RC RANDOM CHAOS

Why Go and other 'boring' languages produce better LLM-generated code

· via Hacker News

Original source

Use boring languages with LLMs

Hacker News →

Jacob of Sancho Studio argues that LLM coding agents perform best on languages and ecosystems with low variance in their training corpus. Fragmented stacks like modern JavaScript and Python force models to gamble across dozens of equally weighted conventions — pip vs poetry vs uv, Django vs FastAPI, a dozen JS frameworks — and the resulting inference is unpredictable. Ecosystems with strong conventions, like Rails, produce more consistent agentic output not because they’re aesthetically superior but because cosine similarity in the training data is what drives next-token prediction.

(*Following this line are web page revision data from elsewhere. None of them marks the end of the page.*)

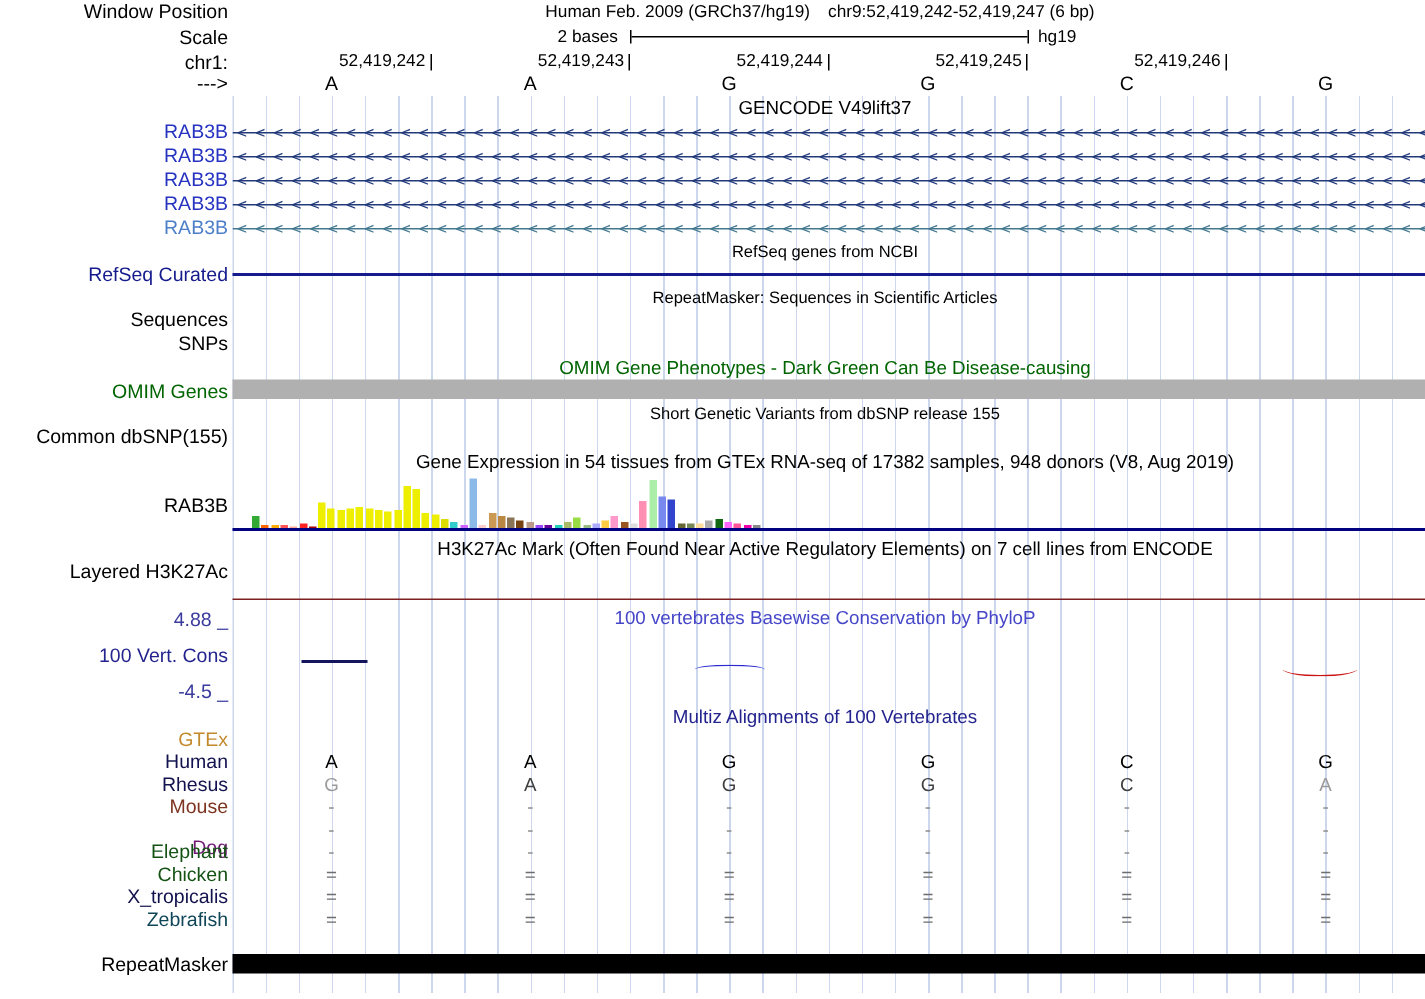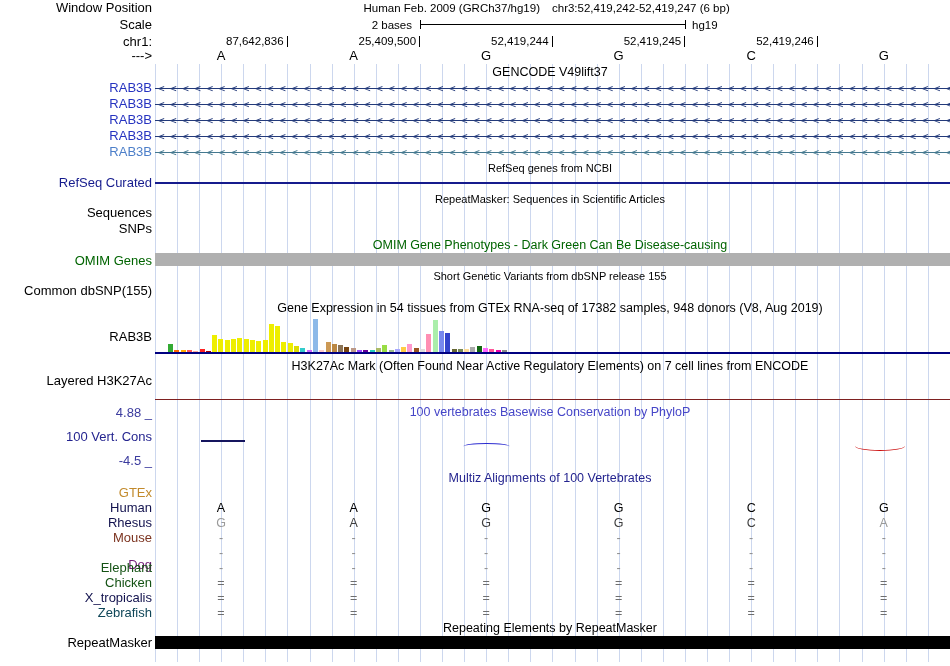"chr3:52,419,242-52,419,247 (6 bp)" div.hdr-position { text: chr3:52,419,242-52,419,247 -> chr9:52,419,242-52,419,247 }
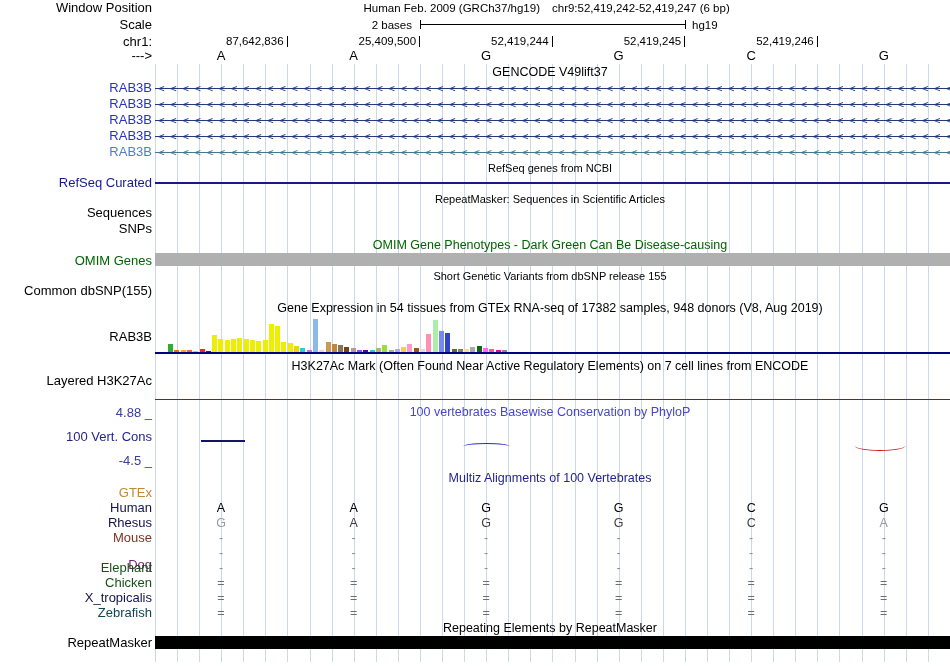"87,642,836" div.coord-num { text: 87,642,836 -> 52,419,242 }
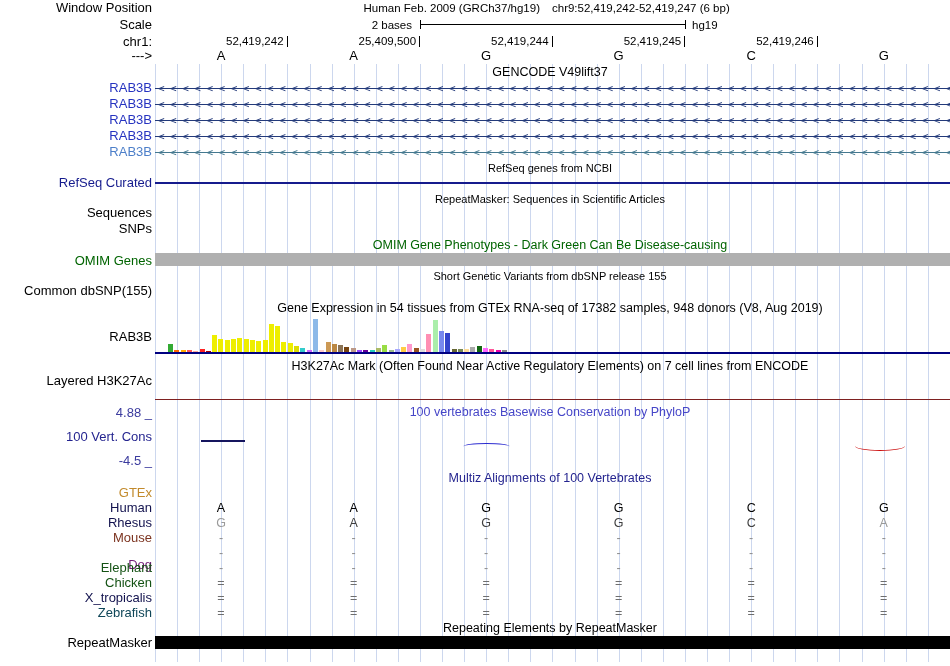"25,409,500" div.coord-num { text: 25,409,500 -> 52,419,243 }
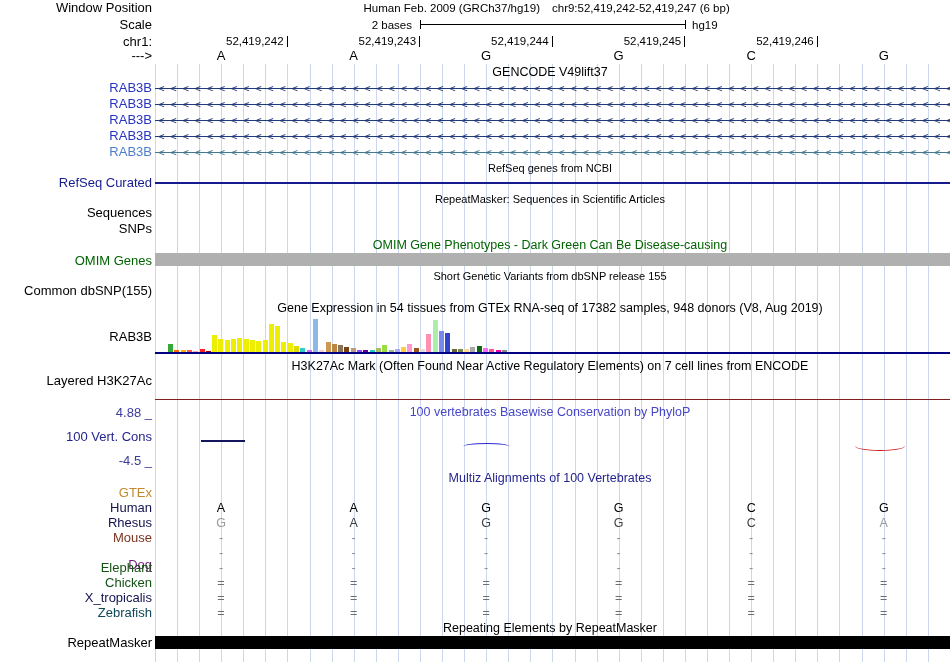"Repeating Elements by RepeatMasker" div.ctitle { html: <div>Repeating Elements by RepeatMasker</div> -> none }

Go emerges as the accidental winner of this moment. Its long-criticized resistance to language-level flexibility now pays off: goroutines sidestep the function-color problem entirely, the standard library covers most production needs without third-party churn, and gofmt/go vet/gopls enforce one canonical style that gives agents tight semantic feedback loops. Garbage collection avoids the memory-management fights that plague agent-written Rust, C, and C++, and Go’s bounded set of footguns keeps failure modes tractable.

The broader claim is that ‘convention over configuration’ was a productivity win for humans and is a far larger win for machines. As LLM-driven development scales, languages with consistent corpora and one-right-way tooling will increasingly outcompete more expressive but fragmented alternatives for non-visual backend work.